With Sir Ken Gibson, head of Harton Technology College, originally the Boys' Grammar School.

 “I’ve always been interested in the theatre,” says Andy, who is actually on the board of the theatre venue where he and his wife, Pegge, (CORRECT) live, in the small community of Brenham, near Independence, in Texas’s Washington County, where he has a business making stylish wooden furniture.

 “I think there’s already a certain amount of creativity in the woodwork I do,” he says. “And you’ve always been a good writer,” pipes up Pegge.

 “Since I came up with the idea, I’ve certainly never doubted it,” he says, and when people ask him why he’s doing it, he points to two things.

 Born and brought-up in Garrick Street in Shields, one is all the hours he used to spend at the Mill Dam with those books from the Ian Allan series, so popular with small boys for identifying everything from ships to trains.

Andy returning to the Mill Dam where he used to spend hours with his Ian Allan books.

Andy returning to the Mill Dam where he used to spend hours with his Ian Allan books.

 The other is Middle Docks, where his father, Bob, worked as a fitter and store keeper, and where his grandfather also worked, as did other members of the family, like his aunt and uncle who ran the canteen.

 “I can remember whaling ships like the Southern Harvester coming in and going aboard it with my dad.

 “So there are a lot of my roots tied up in this,” he says. “And pride too. It’s like when you have been away for a little while and you come back and see things like the lighthouse, and the fish quay, and there’s that sense of being ‘home’.”

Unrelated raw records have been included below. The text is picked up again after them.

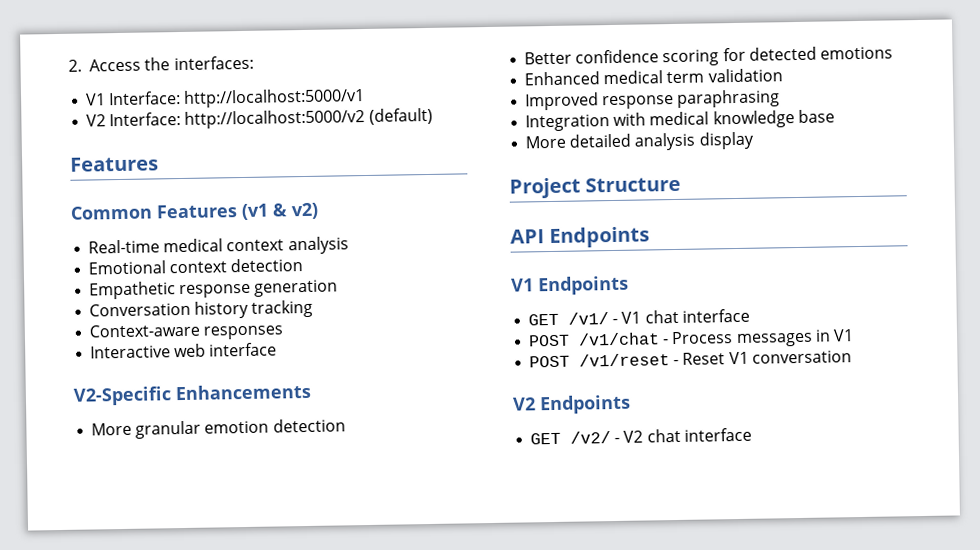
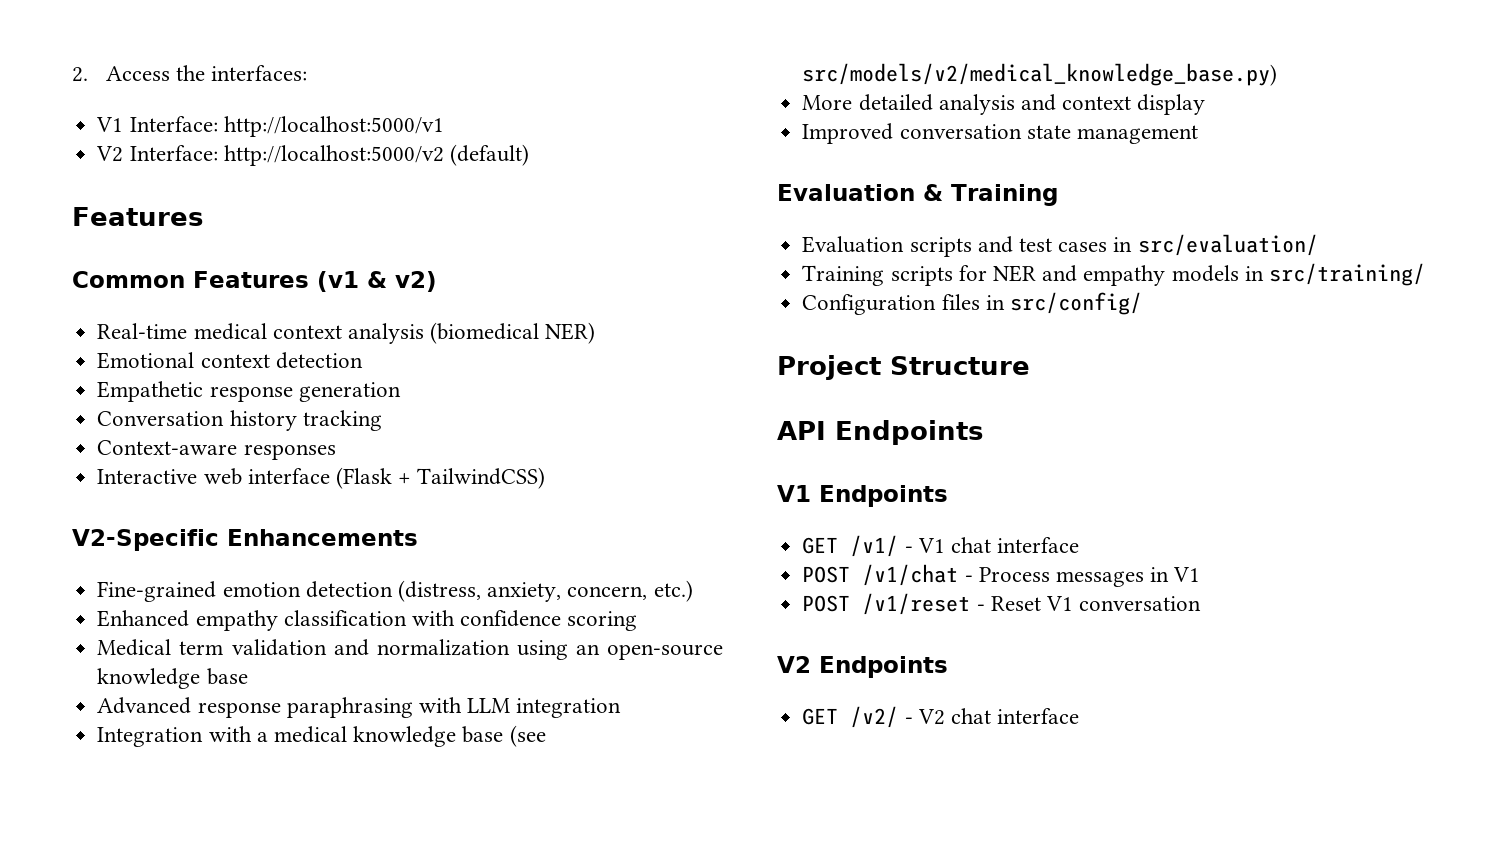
- Real-time medical context analysis
+ Real-time medical context analysis (biomedical NER)
- Interactive web interface
+ Interactive web interface (Flask + TailwindCSS)
- More granular emotion detection
- Better confidence scoring for detected emotions
- Enhanced medical term validation
- Improved response paraphrasing
+ Fine-grained emotion detection (distress, anxiety, concern, etc.)
+ Enhanced empathy classification with confidence scoring
+ Medical term validation and normalization using an open-source knowledge base
+ Advanced response paraphrasing with LLM integration
- Integration with medical knowledge base
+ Integration with a medical knowledge base (see src/models/v2/medical_knowledge_base.py)
- More detailed analysis display
+ More detailed analysis and context display
+ Improved conversation state management
+ Evaluation & Training
+ Evaluation scripts and test cases in src/evaluation/
+ Training scripts for NER and empathy models in src/training/
+ Configuration files in src/config/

 After studying at the old Boys’ Grammar School in Shields and at the Marine and Technical College, Andy’s early jobs took him into land surveying for the old Tyne Improvement Commission and then into the North Sea as a hydrographic surveyor. After much travelling, he eventually ended up in the oil and gas industry in Houston, Texas, until retirement.

 This new direction that his life is taking, into the theatre, is a thrill – though made sad by the sudden death, in May, of Jackie Fielding, who was to have directed the play, although he feels sure of her blessing, he says, on Jamie Brown, who is directing instead, and on musical director Michael Turnbull.

 He and Pegge, and friends, are underwriting the production, but there’s no profit motive.

Outside the Customs House which will stage Andy's musical later this summer.

Outside the Customs House which will stage Andy's musical later this summer.

 “If it puts some money into the Customs House’s coffers, then all well and good,” he says. “It’s not an ego trip.”